## Version difference data
* * *

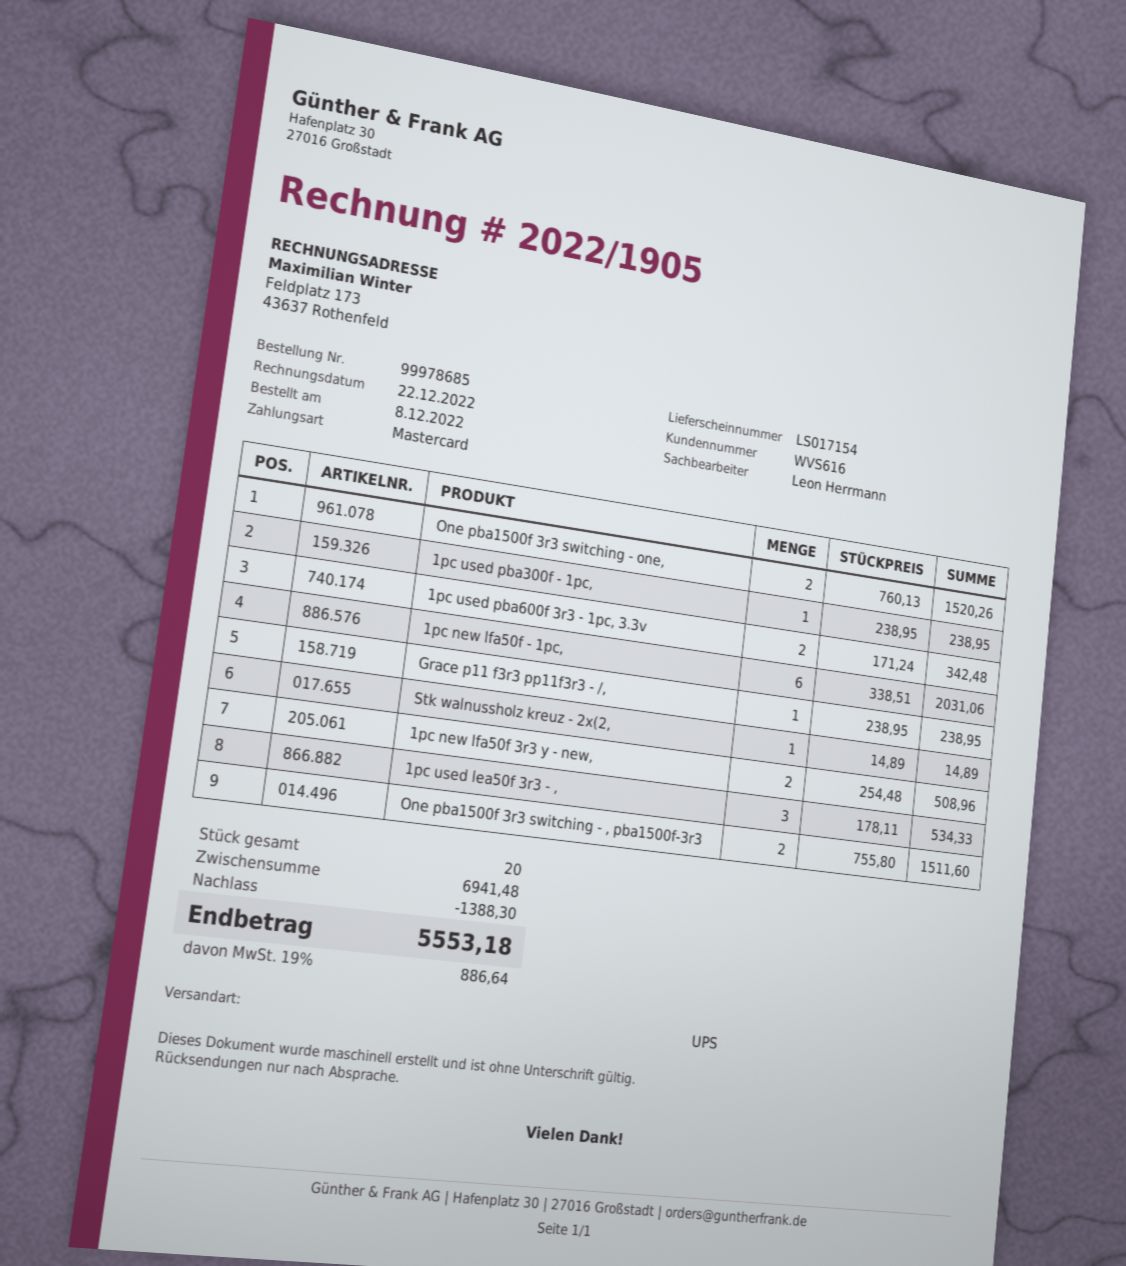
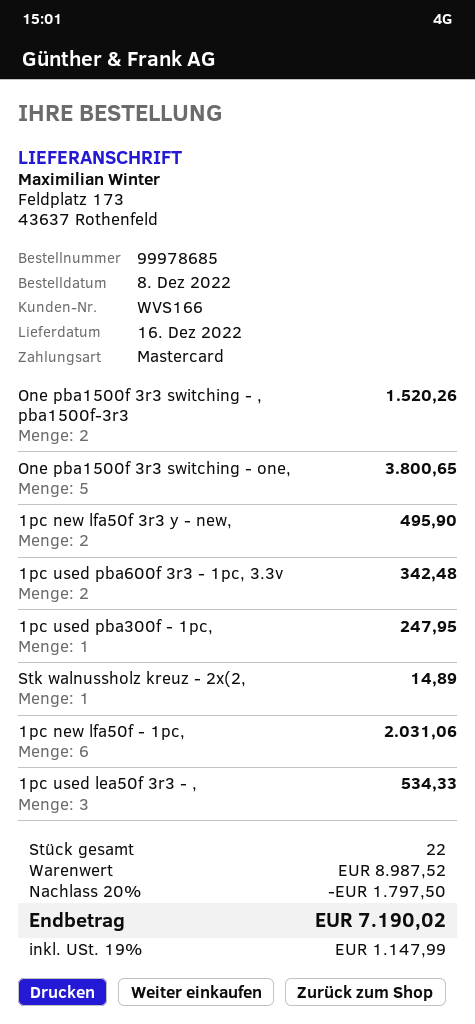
customer number: WVS616 -> WVS166
One pba1500f 3r3 switching - one,: 2 for 1520.26 -> 5 for 3800.65
1pc used pba300f - 1pc,: 1 for 238.95 -> 1 for 247.95
Grace p11 f3r3 pp11f3r3 - /,: 1 for 238.95 -> none
1pc new lfa50f 3r3 y - new,: 2 for 508.96 -> 2 for 495.90
One pba1500f 3r3 switching - , pba1500f-3r3: 2 for 1511.60 -> 2 for 1520.26
total quantity: 20 -> 22
subtotal: 6941.48 -> 8987.52
discount: 1388.30 -> 1797.50
tax: 19% = 886.64 -> 19% = 1147.99
total: 5553.18 -> 7190.02

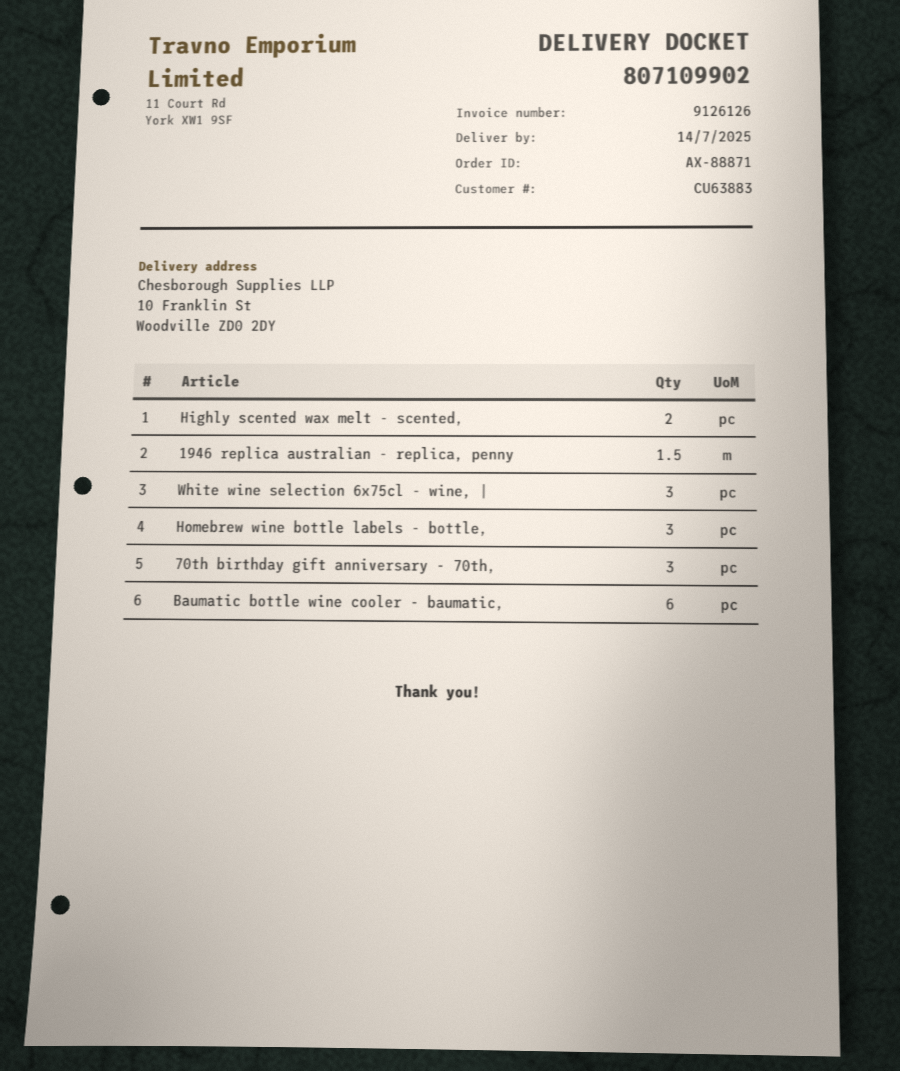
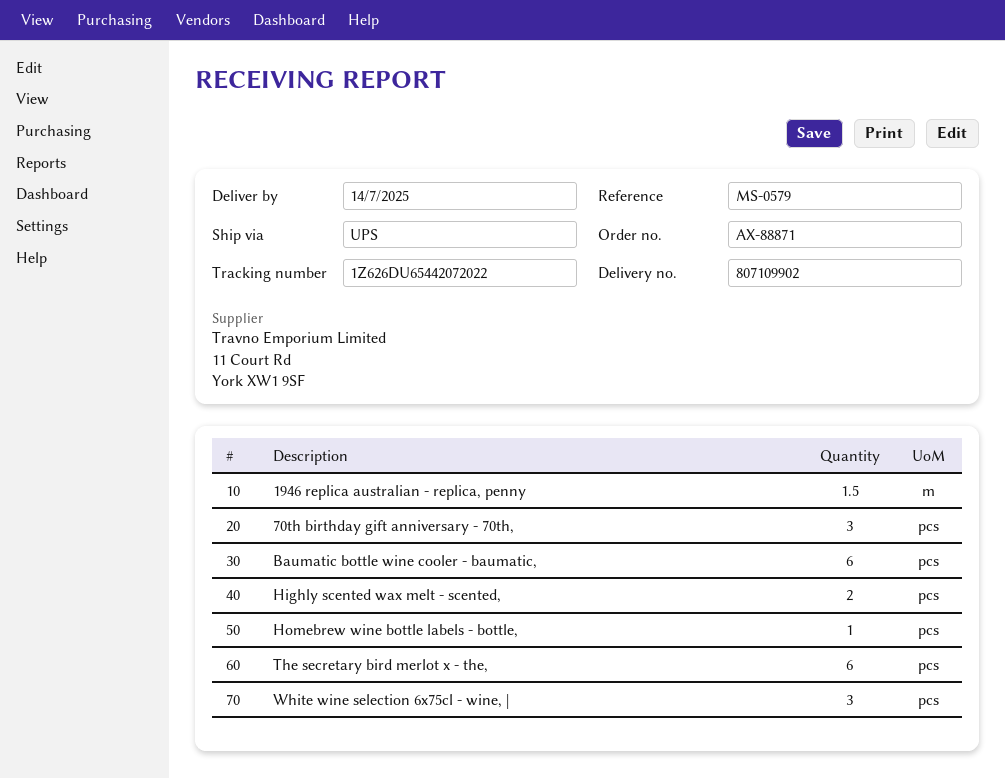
Homebrew wine bottle labels - bottle,: 3 -> 1
The secretary bird merlot x - the,: none -> 6

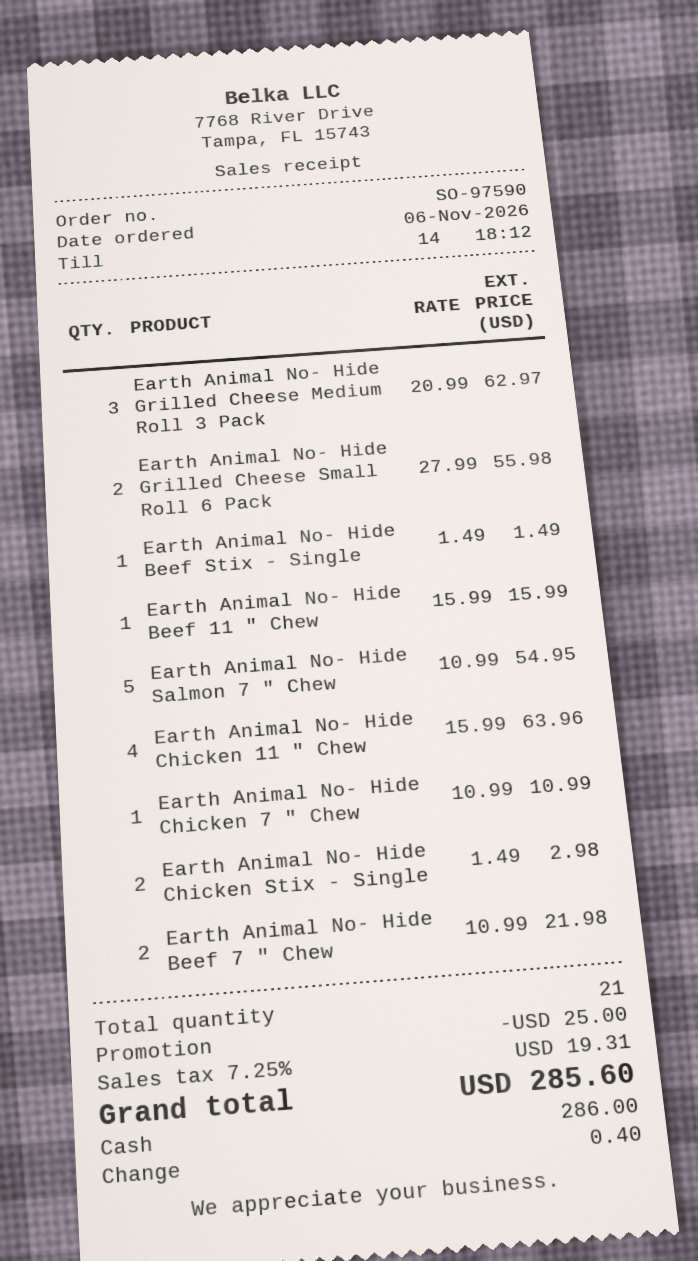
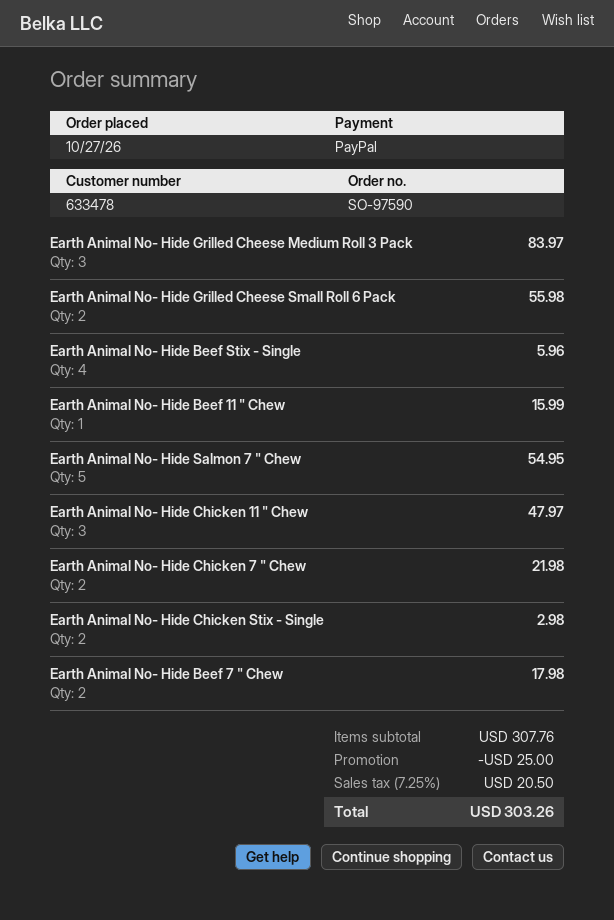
order date: 2026-11-06 -> 2026-10-27
payment method: cash -> PayPal
Earth Animal No- Hide Grilled Cheese Medium Roll 3 Pack: 3 for 62.97 -> 3 for 83.97
Earth Animal No- Hide Beef Stix - Single: 1 for 1.49 -> 4 for 5.96
Earth Animal No- Hide Chicken 11 " Chew: 4 for 63.96 -> 3 for 47.97
Earth Animal No- Hide Chicken 7 " Chew: 1 for 10.99 -> 2 for 21.98
Earth Animal No- Hide Beef 7 " Chew: 2 for 21.98 -> 2 for 17.98
tax: 7.25% = 19.31 -> 7.25% = 20.50
total: 285.60 -> 303.26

* * *

## PROBLEM DETAILS
Scan the data above for the word "Beef", then copy every line that holds it.

## WRITTEN ANSWER
Earth Animal No- Hide Beef Stix - Single: 1 for 1.49 -> 4 for 5.96
Earth Animal No- Hide Beef 7 " Chew: 2 for 21.98 -> 2 for 17.98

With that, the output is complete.